Croatia reported that its national contribution in 2022 represented 68% of the total mine action budget for the country, though it did not report the amount.[41] In 2021, Croatia reported a state contribution of $15 million.

Germany has been funding clearance of cluster munition remnants from a former military training area in Wittstock, spending a total of €89.1 million ($93.9 million) since 2017.[42]

As in 2020–2021, Lebanon was unable to allocate national resources to conduct clearance operations as planned in 2022 due to political instability and the national economic crisis. The government contribution of $9 million supported the operations of the Lebanon Mine Action Center (LMAC), and risk education and victim assistance training of trainers programs.[43]

Somalia remained reliant on international funding for mine action due to a lack of government budget.[44] Yemen reported a significant decrease in the annual state commitment of $3 million to its mine action program, with the ongoing armed conflict placing a strain on finances. Yemen Mine Action Center (YEMAC) staff were reported to have been paid intermittently, and had no insurance or pension plan.[45]

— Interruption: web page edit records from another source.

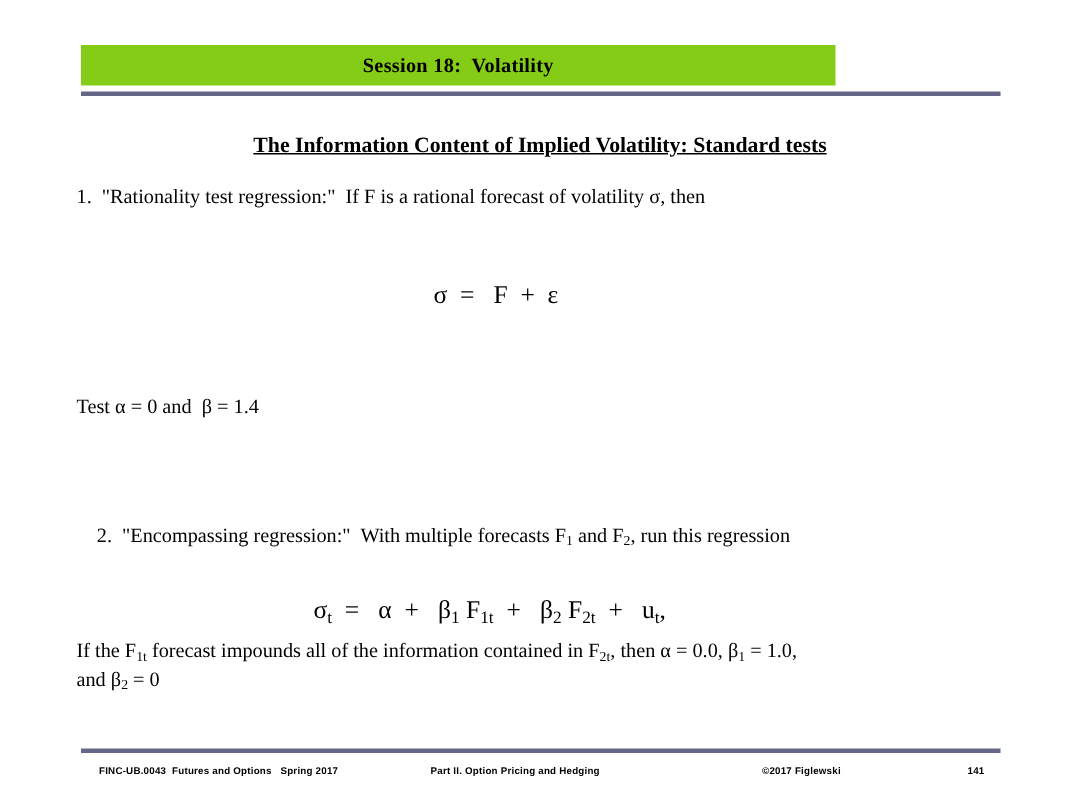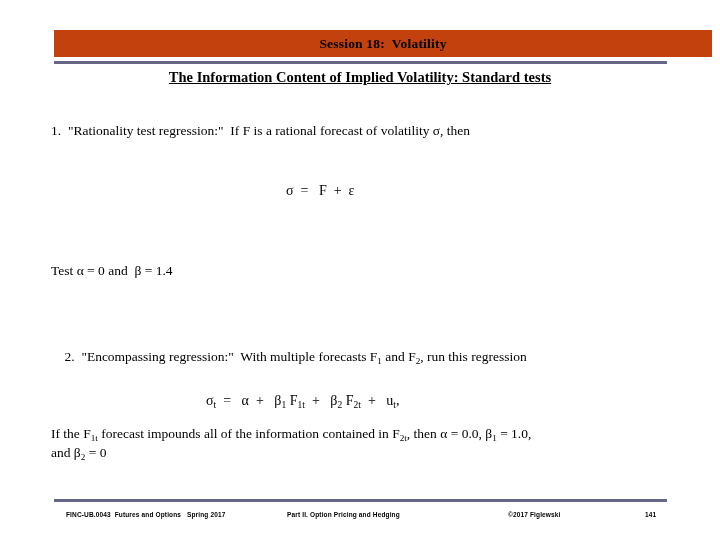"Session 18: Volatility" .title-banner { background: #c2410c -> #84cc16; width: 658px -> 503px }
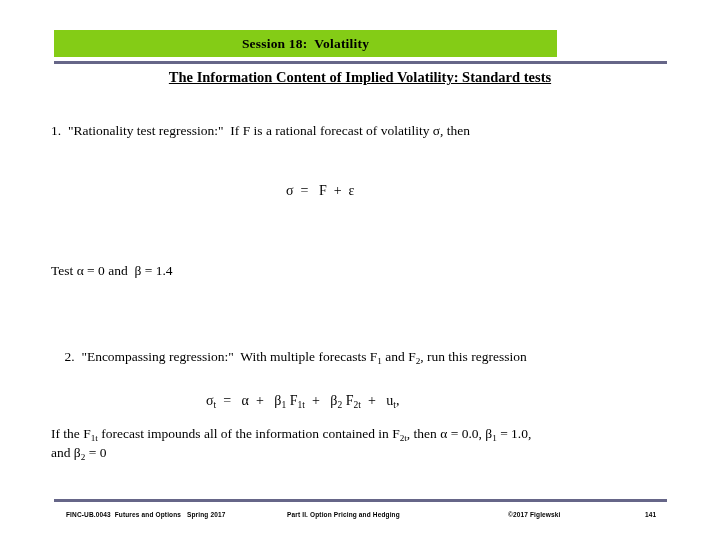"The Information Content of Implied" .subtitle { top: 68px -> 88px }
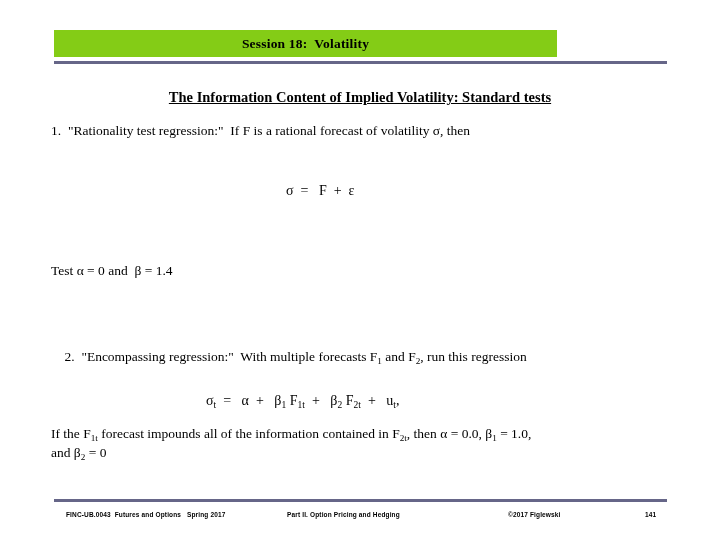"σ = F + ε" .eq { font-size: 14px -> 17px }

Oslo Action Plan and Support for Mine Action

At the Oslo Review Conference in November 2019, States Parties reaffirmed their commitment to complete their respective time-bound obligations by 2025, and to ensure sustainable and integrated support for victims. The Oslo Action Plan contains six action points along with a series of specific indicators, aimed at tracking progress toward enhancing international cooperation and assistance. These indicators include, among others: the level of national funding; the provision of assistance by States Parties; regular reporting on challenges and needs for assistance; the existence of coordinating mechanisms; and the facilitation of dialogue and information exchange among affected states, the donor community, and relevant stakeholders. A number of these points are tracked by the Monitor.

In terms of the provision of assistance by and to States Parties, in the last decade, a total of 32 States Parties reported contributing some $1.9 billion in mine action support to 49 affected States Parties. In 2022, a total of 22 States Parties provided $216.8 million in mine action support to 31 States Parties. This represents a 10% increase from the $196.3 million provided by and to States Parties in 2021, and it is the first time that funding has risen above $200 million since 2019.[46] However, it represents a decrease in the proportion of overall mine action funding, representing 27% of the total (down from 36% in 2021). The need to secure adequate resources for the effective and timely implementation of the Mine Ban Treaty’s obligations remains of the upmost importance.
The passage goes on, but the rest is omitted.